Configuring Hedgehog for Standalone Use
Usually, Hedgehog Linux is configured to communicate with a Malcolm aggregator, forwarding logs containing session metadata about the network traffic it observes. However, there are also scenarios in which users may wish to have Hedgehog Linux monitor and capture network traffic in a standalone configuration without forwarding anything. This section outlines setting up Hedgehog Linux in that configuration.
- Follow the steps for ISO Installation and configuring the desktop environment, network interfaces, and hostname, time sync, and SSH access as usual.
- Run
./scripts/configure, paying special attention to the following menu items.
- Run Profile Settings:
- Set all Forward… options to No.
- The values for Logstash Host, Malcolm Reachback ACL, Primary Document Store, and Remote Malcolm Hostname or IP will not be used, so they can be left at their defaults.
- Clean Up Artifacts:
- Unless users are actively monitoring the size of the artifacts generated on the sensor, disk usage will eventually exceed its storage capacity.
- Select Y for Clean Up Artifacts.
- Under Clean Up Artifacts Settings, set Prune Oldest Logs and Prune Oldest PCAP to Yes, which will cause Hedgehog to delete the oldest network traffic artifacts (logs and PCAP files, respectively) when the disk is nearly full.
- If Hedgehog is performing automatic file extraction and scanning (configurable under Enable Zeek Analysis → Zeek Analysis Settings → File Extraction), the total allowed size of extracted files can be capped with either the Extracted File Percent Threshold or Extracted File Size Threshold settings.
- Set Enable Arkime Analysis to No.
- Set NetBox Mode to Disabled.
- Set Capture Live Network Traffic to Yes.
- Capture Live Network Traffic Settings:
- Set Analyze Live Traffic with Suricata to Yes to record Suricata alerts in EVE JSON format.
- Set Analyze Live Traffic with Zeek to Yes to generate Zeek logs according to the Zeek Analysis Settings found on the main menu.
- Set Capture Live Traffic with Arkime to No, as Arkime
capture requires a connection to a remote data store.
- Set either Capture Live Traffic with netsniff-ng or Capture Live Traffic with tcpdump to Yes to generate PCAP files of observed network traffic. netsniff-ng performs slightly better than tcpdump for high-performance sniffing on high-speed interfaces; otherwise, it does not matter which is used.
- Set Capture Interface(s) and Capture Filter (if needed) as usual.
- Save and Continue to apply the settings.
- Edit the
./config/filebeat.env file and add FILEBEAT_MAIN_LOGS=false to the end of that file.
- Edit the
./config/opensearch.env file and set OPENSEARCH_URL to empty (e.g., OPENSEARCH_URL=).
- Run
./scripts/auth_setup and select all.
- Select Yes for Store username/password for OpenSearch/Elasticsearch instance and provide values for both username and password.

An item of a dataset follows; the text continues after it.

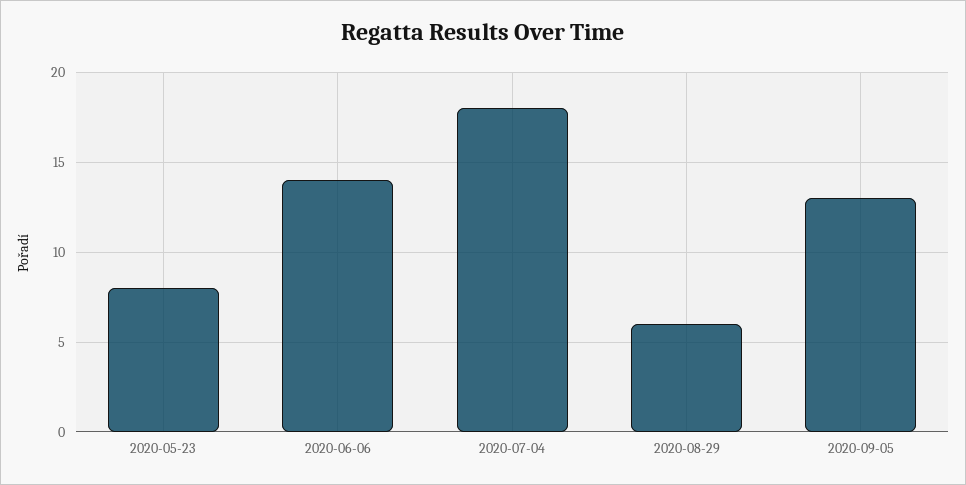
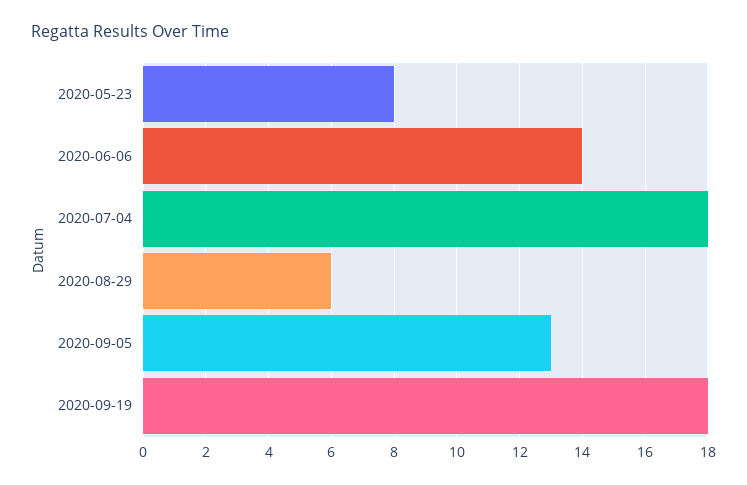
2020-09-19: none -> 18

The values themselves do not matter and will not be used, but for now, there are certain startup checks that require them to be present.

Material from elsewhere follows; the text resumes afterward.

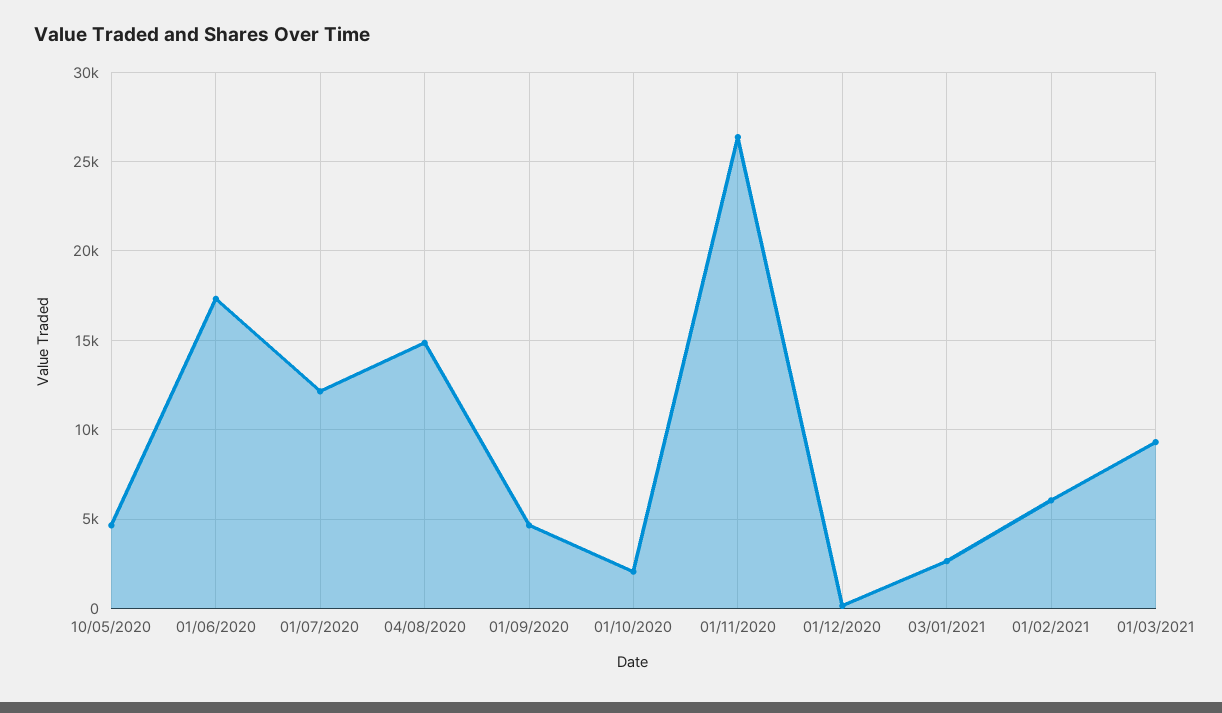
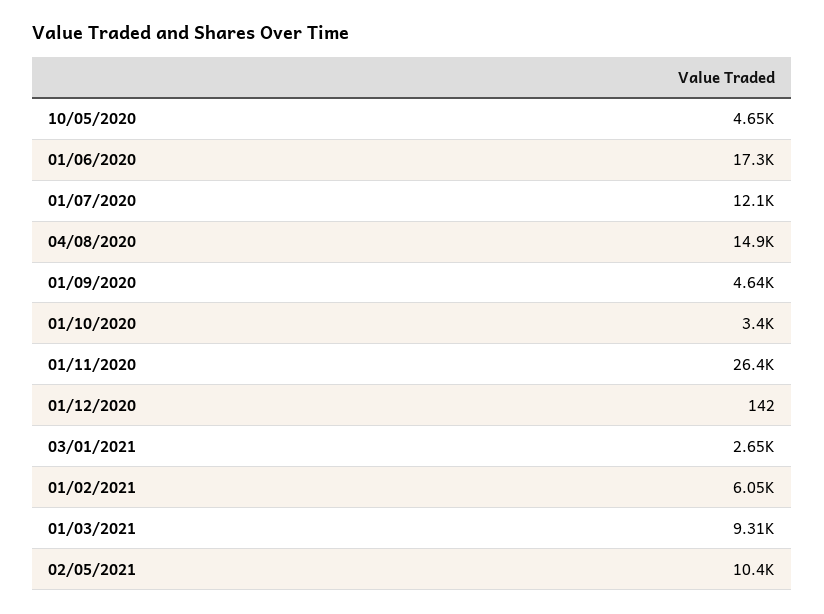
01/10/2020: 2000 -> 3400
02/05/2021: none -> 10400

- Select Yes for Regenerate internal passwords for Redis.
- Select No for Store password hash secret for Arkime viewer cluster.
- Select No for Receive client certificates from Malcolm.
- Open a terminal and run
touch ~/Malcolm/filebeat/certs/{ca.crt,client.crt,client.key}. The contents of these files do not matter, but for now, they must exist for Malcolm to start.
Hedgehog can now be started, stopped or restarted in the usual ways. Artifacts (Zeek logs, Suricata logs, PCAP files, etc.) will be stored as configured under the Default Storage Location Settings for manual retrieval and analysis later.